Two key insights. First, Kubespray is a procedural execution tool, not a declarative controller. It converges state only at the moment you run the playbook; if you do not run it, it does nothing. Second, the inventory plus group_vars are the definition of the cluster shape, so managing this directory in Git is the starting point of operations.

Prerequisites — Nodes, Network, Access

Node requirements

For production, the following is recommended.
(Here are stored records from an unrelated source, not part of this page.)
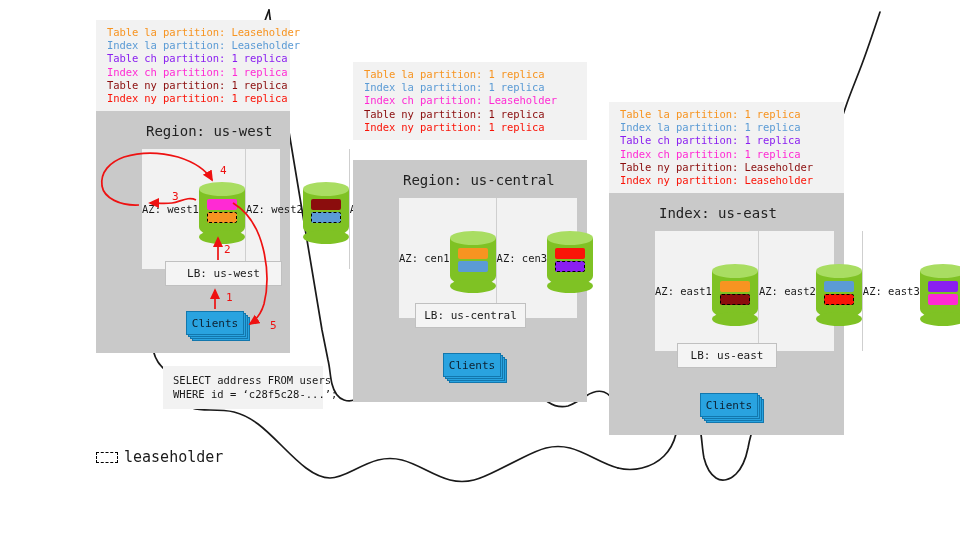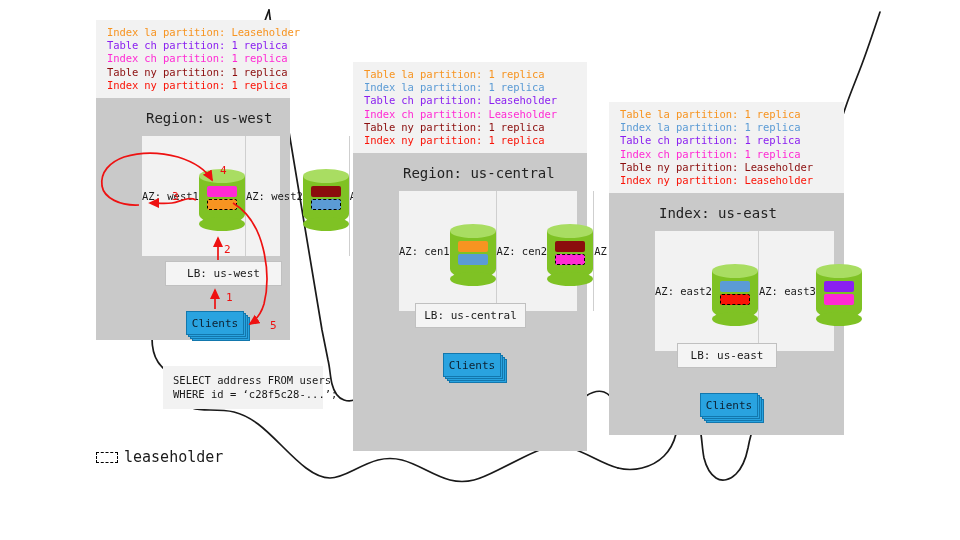--- a/index.html
+++ b/index.html
@@ -460,21 +460,22 @@
              C 626 470 634 470 642 468
              C 650 466 658 462 664 456
              C 670 450 674 442 676 434
              C 678 426 678 418 680 410
              C 682 402 686 394 692 390
              C 698 386 706 386 712 390" fill="none" stroke="#1a1a1a" stroke-width="1.7" stroke-linejoin="round" stroke-linecap="round"></path>
   </svg>
 
   <div class="region-col" style="left:96px; top:20px; width:194px;">
     <div class="header-box">
-      <div class="hline" style="color:#f79421">Index la partition: Leaseholder</div>
+      <div class="hline" style="color:#f79421">Table la partition: Leaseholder</div>
+      <div class="hline" style="color:#5b9bd5">Index la partition: Leaseholder</div>
       <div class="hline" style="color:#8a1ff0">Table ch partition: 1 replica</div>
       <div class="hline" style="color:#ff2ad4">Index ch partition: 1 replica</div>
       <div class="hline" style="color:#8b0d0d">Table ny partition: 1 replica</div>
       <div class="hline" style="color:#fa1408">Index ny partition: 1 replica</div>
     </div>
     <div class="region-body" style="height:242px;">
       <div class="region-title">Region: us-west</div>
       <div class="az-strip" style="height:120px;">
         <div class="az-cell">
           <div class="az-label">AZ: west1</div>
@@ -517,47 +518,35 @@
     <div class="sheet s3"></div>
     <div class="sheet s2"></div>
     <div class="sheet s1"></div>
     <div class="sheet s0">Clients</div>
   </div>
 
   <div class="region-col" style="left:353px; top:62px; width:234px;">
     <div class="header-box">
       <div class="hline" style="color:#f79421">Table la partition: 1 replica</div>
       <div class="hline" style="color:#5b9bd5">Index la partition: 1 replica</div>
-      <div class="hline" style="color:#8a1ff0">Table ch partition: Leaseholder</div>
       <div class="hline" style="color:#ff2ad4">Index ch partition: Leaseholder</div>
       <div class="hline" style="color:#8b0d0d">Table ny partition: 1 replica</div>
       <div class="hline" style="color:#fa1408">Index ny partition: 1 replica</div>
     </div>
-    <div class="region-body" style="height:298px;">
+    <div class="region-body" style="height:242px;margin-top:20px;">
       <div class="region-title">Region: us-central</div>
       <div class="az-strip" style="height:120px;">
         <div class="az-cell">
           <div class="az-label">AZ: cen1</div>
           <div class="cyl">
             <div class="top"></div>
             <div class="body"></div>
             <div class="bands">
               <div class="band" style="background:#f79421"></div>
               <div class="band" style="background:#5b9bd5"></div>
-            </div>
-          </div>
-        </div>
-        <div class="az-cell">
-          <div class="az-label">AZ: cen2</div>
-          <div class="cyl">
-            <div class="top"></div>
-            <div class="body"></div>
-            <div class="bands">
-              <div class="band" style="background:#8b0d0d"></div>
-              <div class="band lease" style="background:#ff2ad4"></div>
             </div>
           </div>
         </div>
         <div class="az-cell">
           <div class="az-label">AZ: cen3</div>
           <div class="cyl">
             <div class="top"></div>
             <div class="body"></div>
             <div class="bands">
               <div class="band" style="background:#fa1408"></div>
@@ -582,20 +571,31 @@
       <div class="hline" style="color:#5b9bd5">Index la partition: 1 replica</div>
       <div class="hline" style="color:#8a1ff0">Table ch partition: 1 replica</div>
       <div class="hline" style="color:#ff2ad4">Index ch partition: 1 replica</div>
       <div class="hline" style="color:#8b0d0d">Table ny partition: Leaseholder</div>
       <div class="hline" style="color:#fa1408">Index ny partition: Leaseholder</div>
     </div>
     <div class="region-body" style="height:242px;">
       <div class="region-title">Index: us-east</div>
       <div class="az-strip" style="height:120px;">
         <div class="az-cell">
+          <div class="az-label">AZ: east1</div>
+          <div class="cyl">
+            <div class="top"></div>
+            <div class="body"></div>
+            <div class="bands">
+              <div class="band" style="background:#f79421"></div>
+              <div class="band lease" style="background:#8b0d0d"></div>
+            </div>
+          </div>
+        </div>
+        <div class="az-cell">
           <div class="az-label">AZ: east2</div>
           <div class="cyl">
             <div class="top"></div>
             <div class="body"></div>
             <div class="bands">
               <div class="band" style="background:#5b9bd5"></div>
               <div class="band lease" style="background:#fa1408"></div>
             </div>
           </div>
         </div>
  • Control plane: 3 nodes (odd number to preserve quorum), minimum 2 vCPU / 4GB RAM, recommended 4 vCPU / 8GB or more. If etcd is co-located, disks must be local SSD/NVMe. etcd is extremely sensitive to fsync latency; a slow disk translates directly into cluster-wide instability.
  • Workers: size to your workloads, accounting for systemReserved and kubeReserved for kubelet and system daemons.
  • OS: distributions in the Kubespray support matrix such as Ubuntu 22.04/24.04 LTS, RHEL 9, Rocky 9. Standardizing OS and kernel versions across all nodes drastically lowers troubleshooting cost.
  • Common conditions: swap disabled (Kubespray handles this, but check the permanent fstab setting), unique hostname, MAC, and product_uuid per node, time synchronization (chrony), and the br_netfilter and overlay kernel modules.

containerd is the default container runtime; leave it unless you have a specific reason. CRI-O is selectable, but containerd has the broadest support.
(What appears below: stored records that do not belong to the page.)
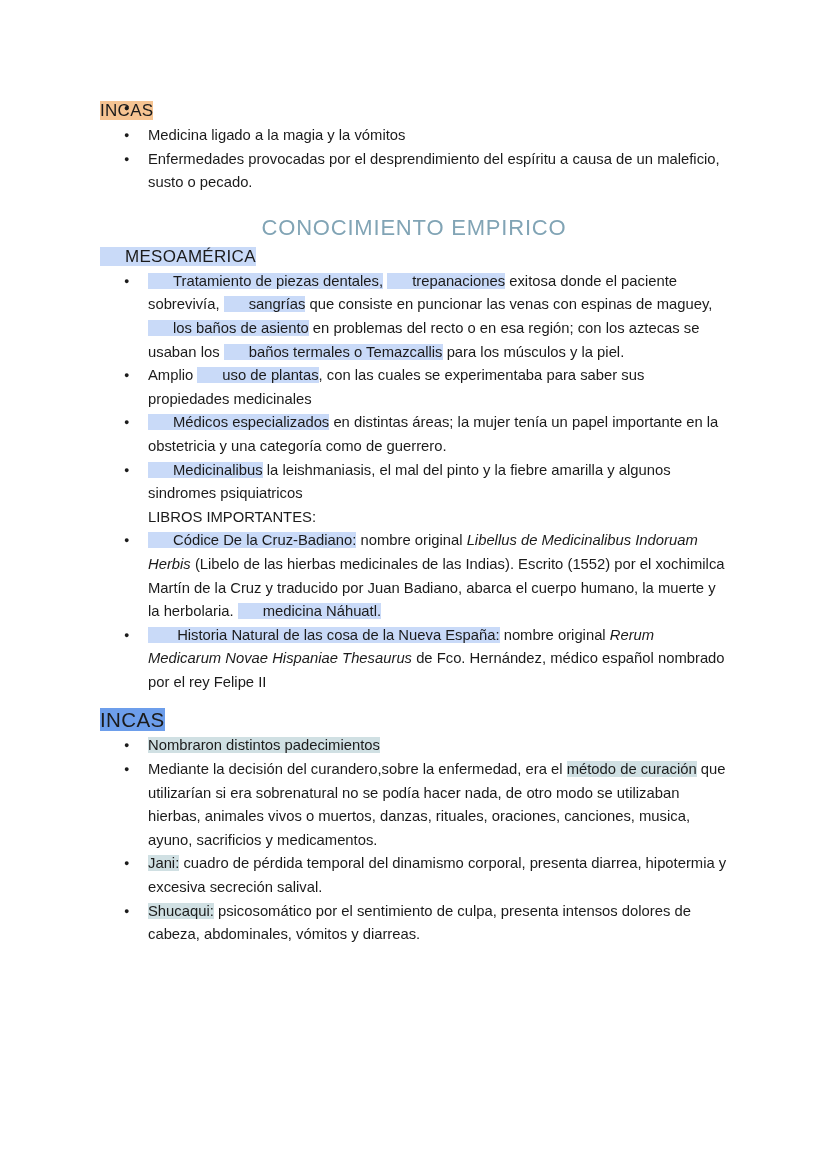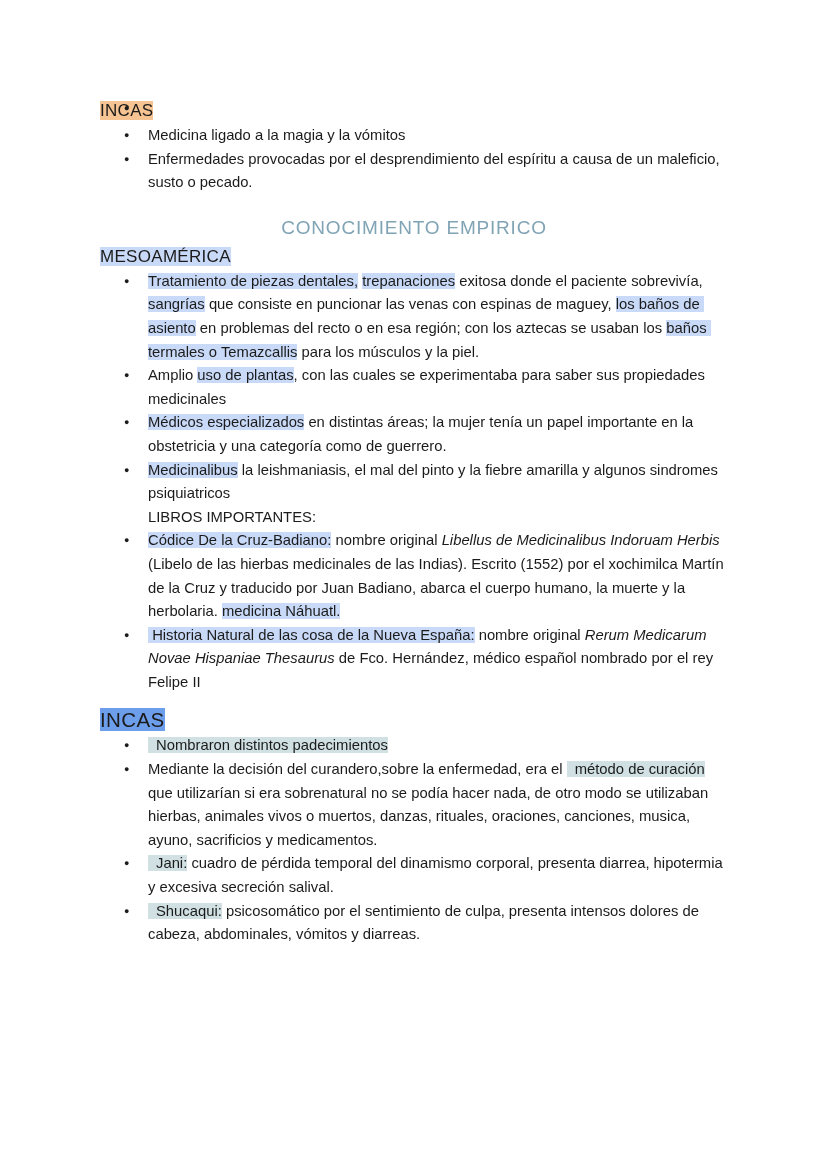--- a/index.html
+++ b/index.html
@@ -18,29 +18,29 @@
   }
   .doc-list { margin: 0; padding: 0 0 0 48px; list-style: none; }
   .doc-list li { position: relative; }
   .bullet-icon {
     position: absolute; left: -24px; top: 0;
     font-size: 9px; line-height: 23.6px; color: var(--text-color, #1b1b1b);
   }
   .run { white-space: pre-wrap; }
   .it { font-style: italic; }
   .hl-orange     { background: var(--hl-orange, #f6c492); }
-  .hl-blue       { background: var(--hl-blue, #c9daf8); }
+  .hl-blue       { background: var(--hl-blue, #c9daf8); padding-left: 25px; }
   .hl-cornflower { background: var(--hl-cornflower, #6d9eeb); }
-  .hl-cyan       { background: var(--hl-cyan, #d0e0e3); padding-left: 8px; }
+  .hl-cyan       { background: var(--hl-cyan, #d0e0e3); }
   .section-label {
     font-size: 17px; line-height: 27px; letter-spacing: 0.3px;
   }
   .center-heading {
     text-align: center;
-    font-size: 19px; line-height: 30px;
+    font-size: 22px; line-height: 30px;
     letter-spacing: 0.8px;
     color: var(--heading-color, #81a4b5);
     margin: 18px 0 0 0;
   }
   .big-label {
     font-size: 20.5px; line-height: 28px; letter-spacing: 0.4px;
     margin: 12px 0 0 0;
   }
 </style>
 </head>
Network planning — CIDR design

These values are effectively impossible to change after the build, so this is where you must be most careful. Three ranges must never overlap with each other or with your corporate network.

Node network    : 10.10.0.0/24    (physical server IPs — from corporate IPAM)
Pod CIDR        : 10.233.64.0/18  (kube_pods_subnet — default)
Service CIDR    : 10.233.0.0/18   (kube_service_addresses — default)

Per-node pod range: /24 (kube_network_node_prefix)
→ about 110 pods max per node, up to 64 nodes with a /18

The sizing formula is simple: subtract the per-node prefix from the pod CIDR size to get the maximum node count. With a /18 pod range and /24 per node, you get 2 to the 6th power, i.e. a 64-node ceiling. If you are planning for 300 nodes, decide before the build to widen the pod range to /16 or shrink the per-node prefix to /25. Also, overlap with the corporate network silently cuts connectivity to whatever internal systems live in that range — register these CIDRs formally in your IPAM documentation together with the network team.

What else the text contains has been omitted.